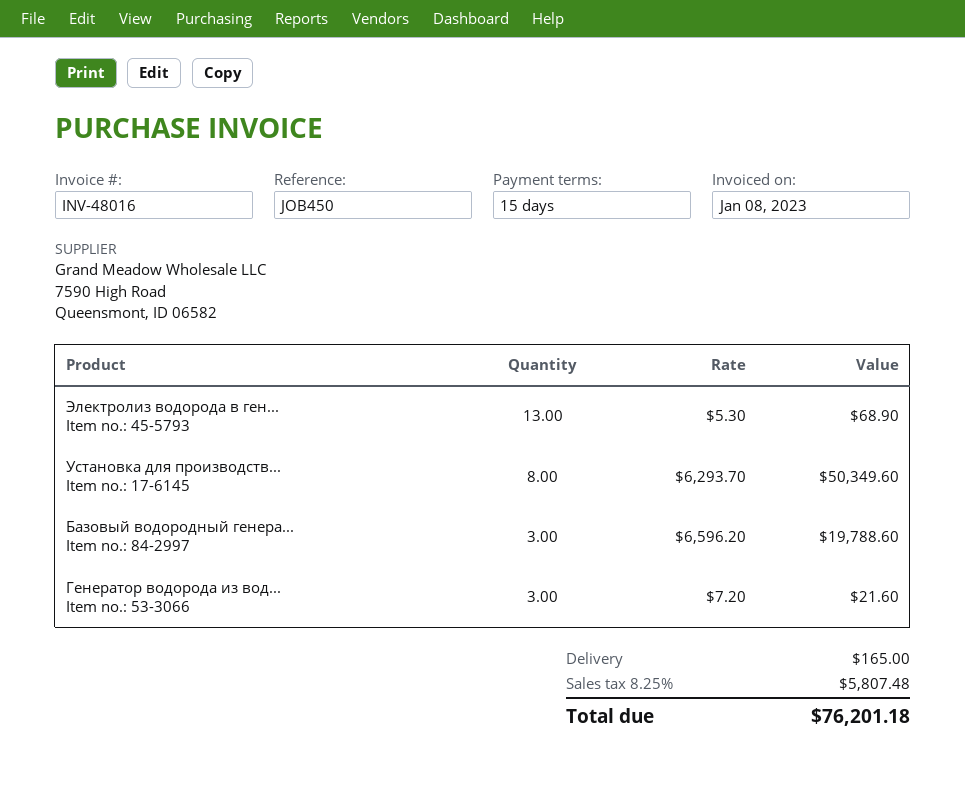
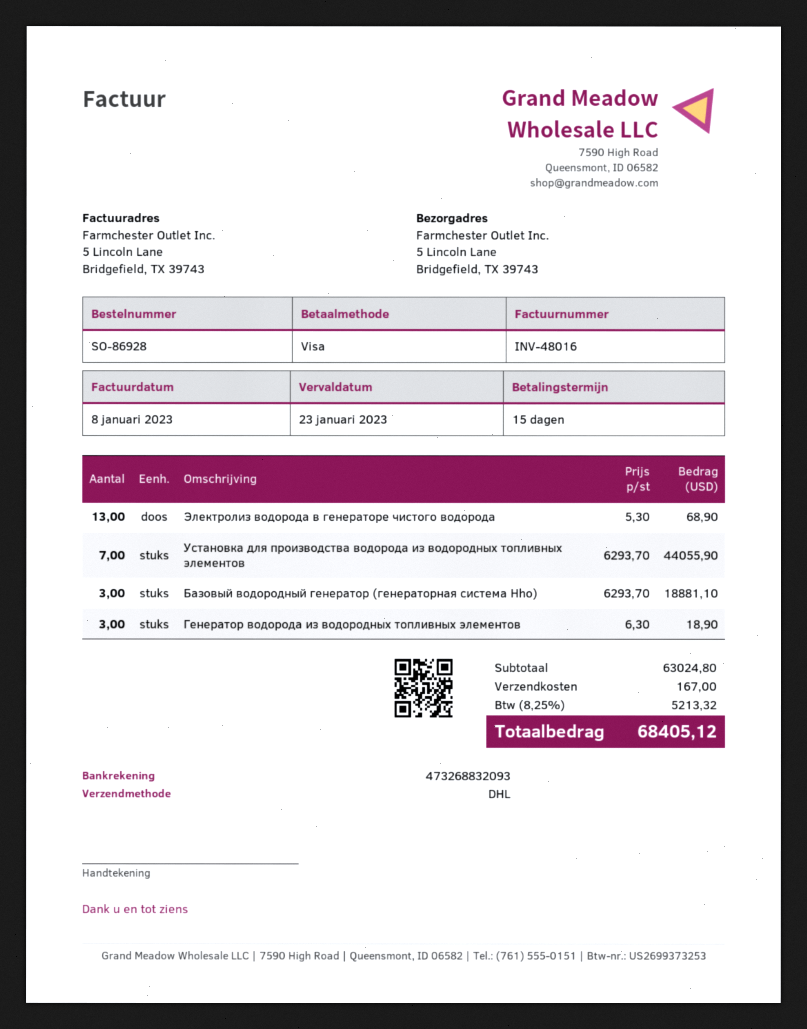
Установка для производств...: 8 x 6293.70 = 50349.60 -> 7 x 6293.70 = 44055.90
Базовый водородный генера...: 3 x 6596.20 = 19788.60 -> 3 x 6293.70 = 18881.10
Генератор водорода из вод...: 3 x 7.20 = 21.60 -> 3 x 6.30 = 18.90
shipping: 165.00 -> 167.00
tax: 8.25% = 5807.48 -> 8.25% = 5213.32
total: 76201.18 -> 68405.12

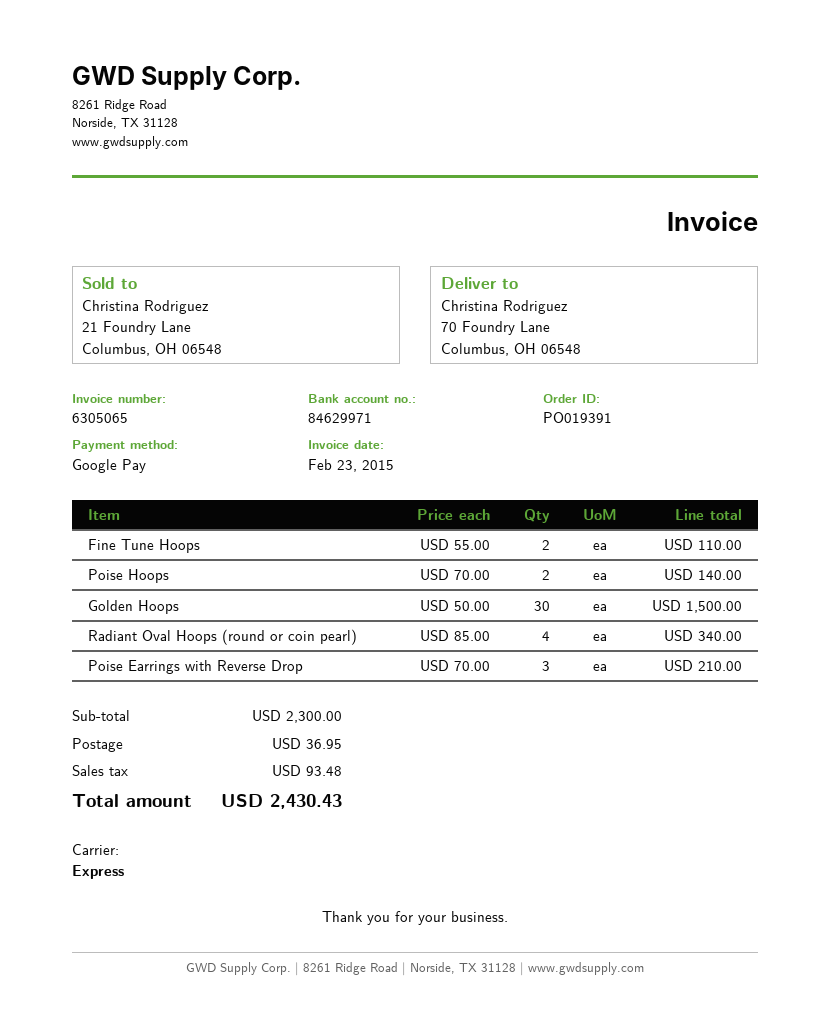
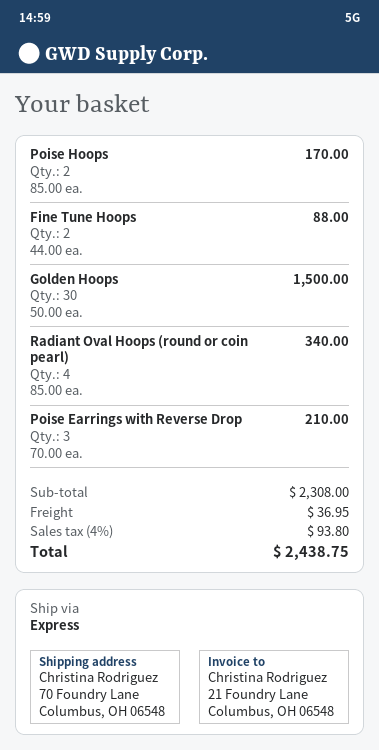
Fine Tune Hoops: 2 x 55.00 = 110.00 -> 2 x 44.00 = 88.00
Poise Hoops: 2 x 70.00 = 140.00 -> 2 x 85.00 = 170.00
subtotal: 2300.00 -> 2308.00
tax: 93.48 -> 93.80
total: 2430.43 -> 2438.75

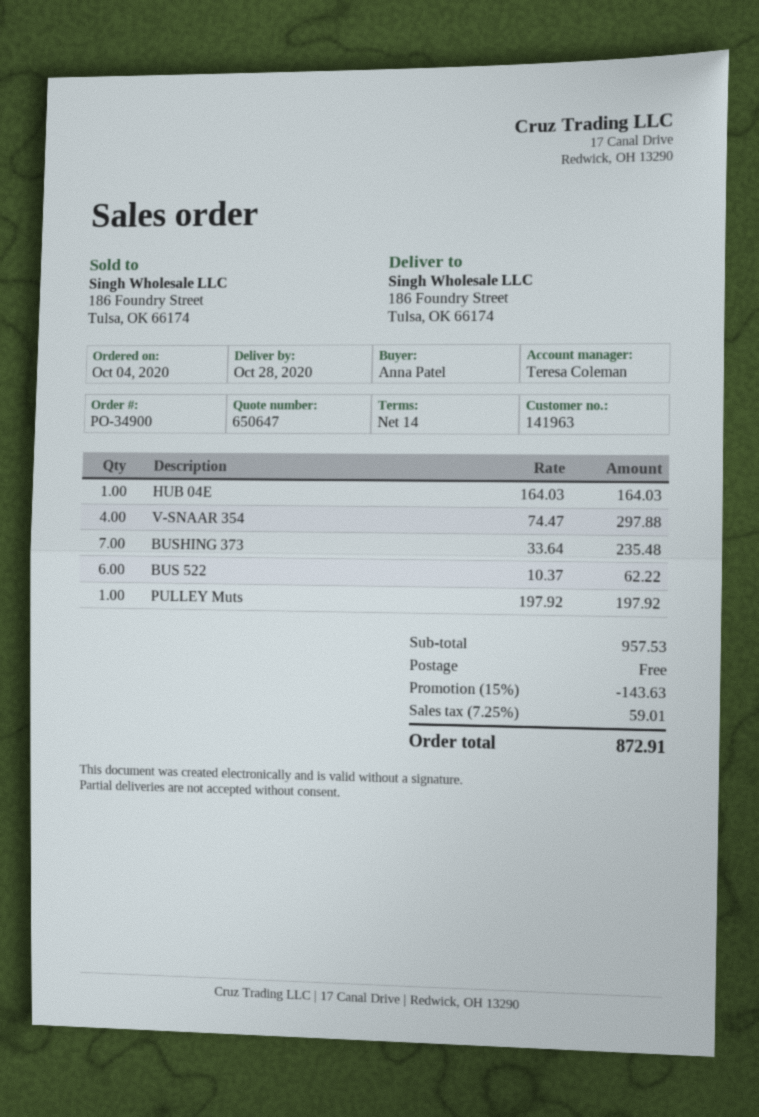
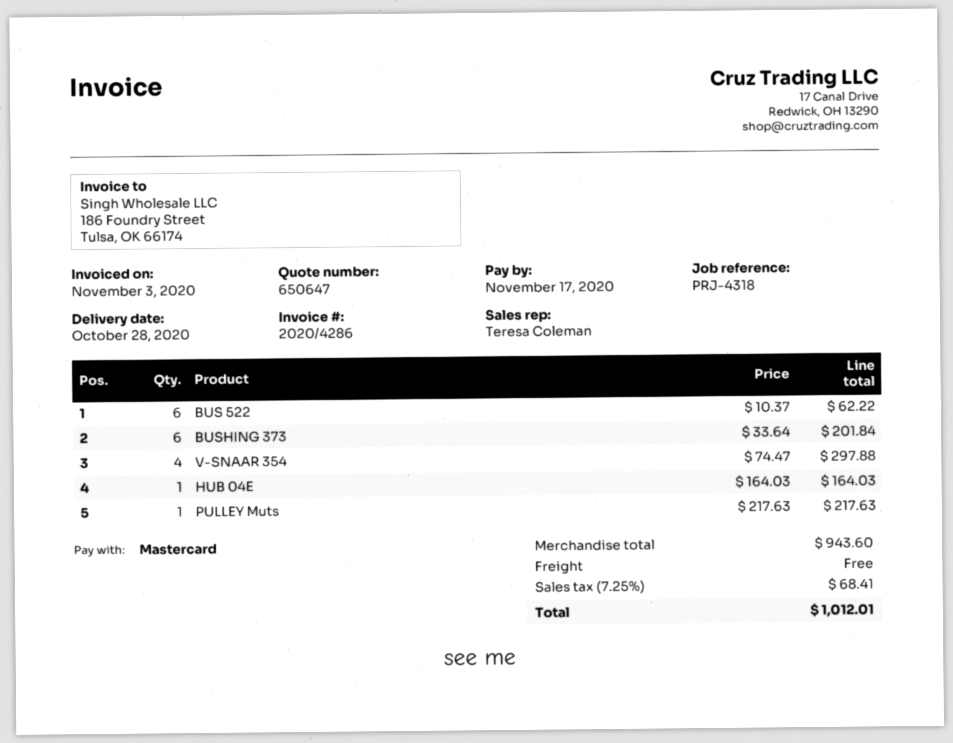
BUSHING 373: 7 x 33.64 = 235.48 -> 6 x 33.64 = 201.84
PULLEY Muts: 1 x 197.92 = 197.92 -> 1 x 217.63 = 217.63
subtotal: 957.53 -> 943.60
discount: 15% = 143.63 -> none
tax: 7.25% = 59.01 -> 7.25% = 68.41
total: 872.91 -> 1012.01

----

* **Instructions to follow**
All lines containing "Hoops" in the material above should appear in your reply, copied exactly.

* **Solution for this exercise**
Fine Tune Hoops: 2 x 55.00 = 110.00 -> 2 x 44.00 = 88.00
Poise Hoops: 2 x 70.00 = 140.00 -> 2 x 85.00 = 170.00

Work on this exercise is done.